蛋白丢失,患者无长期摄入不足、肝功能正常,无发热、肿瘤等消耗,除外上述因素后,目前考虑蛋白丢失可能性大,从肾脏或胃肠道丢失,导致水肿和胸腹腔积液。

因腹腔积液资料不缺,尚不能除外渗出液,需要复查。患者为中青年女性,多浆膜腔积液、皮疹、肾脏受累,出现低效价自身抗体,要考虑免疫病,需进一步检查。
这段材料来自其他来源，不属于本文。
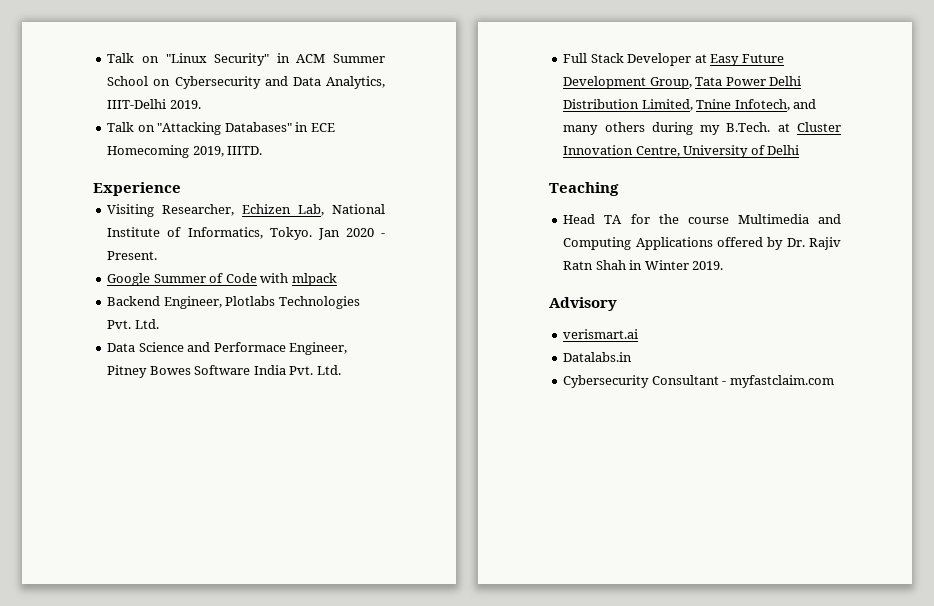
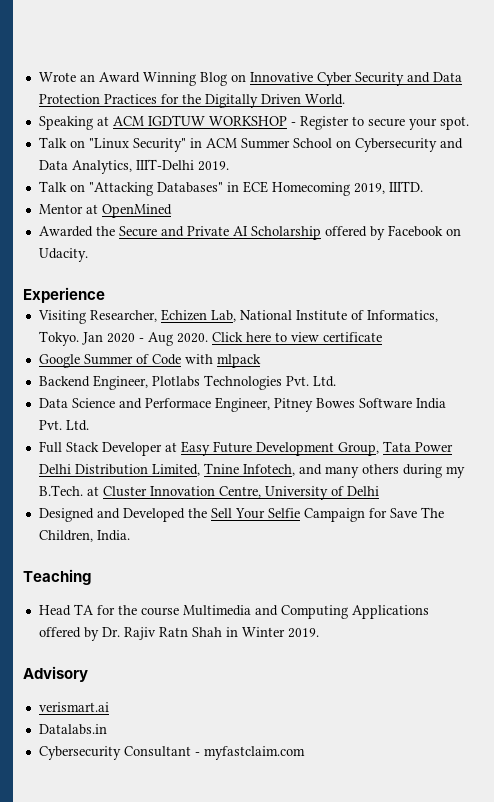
(107, 58) none -> [38,72,462,86] [38,94,345,108] [38,115,469,130] Wrote an Award Winning Blog on Innovative Cyber Security and Data Protection Practices for the Digitally Driven World. // Speaking at ACM IGDTUW WORKSHOP - Register to secure your spot. //
(263, 150) none -> [38,204,172,218] [38,225,461,240] [38,248,88,262] // Mentor at OpenMined // Awarded the Secure and Private AI Scholarship offered by Facebook on Udacity.
[107,251,158,260] Present. -> [147,332,382,346] Aug 2020. Click here to view certificate
(800, 150) none -> [38,507,444,522] [38,530,130,542] // Designed and Developed the Sell Your Selfie Campaign for Save The Children, India.

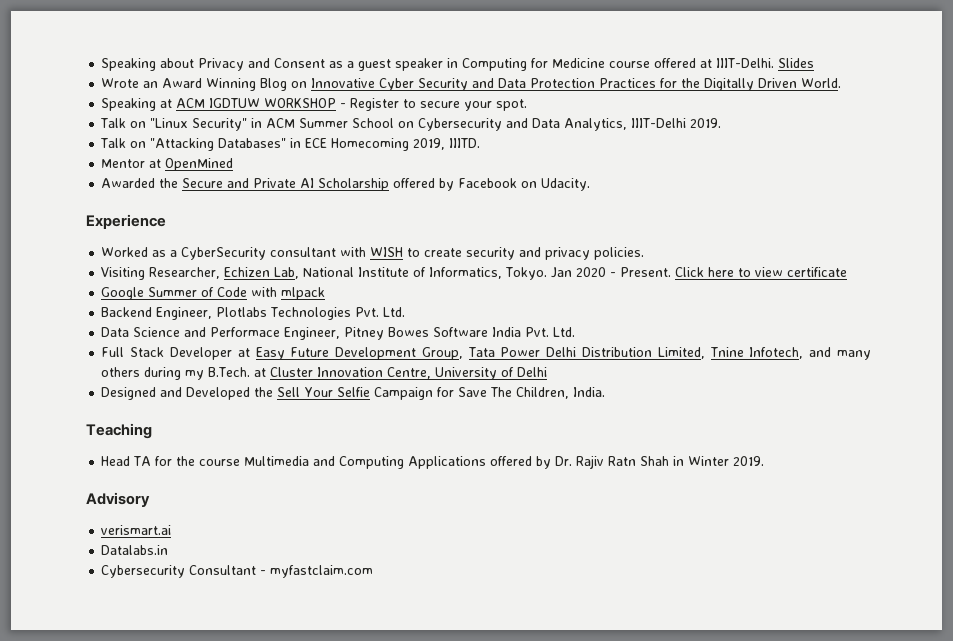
(38, 77) none -> [101,58,815,71] Speaking about Privacy and Consent as a guest speaker in Computing for Medicine course offered at IIIT-Delhi. Slides //
(105, 295) none -> [101,247,645,260] // Worked as a CyberSecurity consultant with WISH to create security and privacy policies.
[147,332,208,346] Aug 2020. -> [620,267,672,277] Present.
入院后检查:血 WBC(5.27~6.46)× 10S9/L,N% 73% ~ 78%,Hb 143 g/L,PLT 261 × 10S9/L;尿常规:SG 1.015,pH 6.0,尿蛋白 NEG ~ TRACE;尿沉渣:颗粒管型;尿乳糜试验(-);24h 尿蛋白定量 0.15 g;便 OB(-)× 3 次,粪找虫卵、苏丹Ⅲ染色(-)× 2次。肝肾功:TP 34 ~ 36 g/L,Alb 12 ~ 16 g/L,TG 4.23 mmol/L,TC 6.41 mmol/L,LDL-c 4.34mmol/L,余(-);凝血:Fbg 5.62 g/L,余(-);HCV、乙肝五项(-);PPD(+)。免疫指标:ANA (+) SN 1:640、SMA (+) 1:640、AMA-M2(-)、抗 ds-DNA(-),抗 SSA 52KD(+)、抗 SSB 45KD 和 47KD(+);ANCA(-);ESR 51 mm/h,CRP 0.29 mg/L;IgG 5.96 g/L;补体:CH50 13.4 U/ml、C3 41.29 mg/dl,C4 正常。血清蛋白电泳:Alb 33.4%、α2 33.50%、γ 17.20%;肿瘤指标:血 CA125 1374 U/ml,CA19-9、AFP 正常。腹腔积液常规:黄色澄清,比重 1.0008,细胞总数 150 × 10S6/L,WBC 90 × 10S6/L,单核% 88%,黎式实验(-);常规:TP/Alb 15/6 g/L,LDH 56 U/L,Glu 6.88 mmol/L,TG 0.32mmol/L,TC 0.41 mmol/L;腺苷脱氨酶(-) × 2 次,淀粉酶(-),乳糜试验(+),找抗酸杆菌(-)× 2 次,细菌培养(-)× 2 次,CA125 132 U/ml,余 CA 系列(-),找肿瘤细胞(-)。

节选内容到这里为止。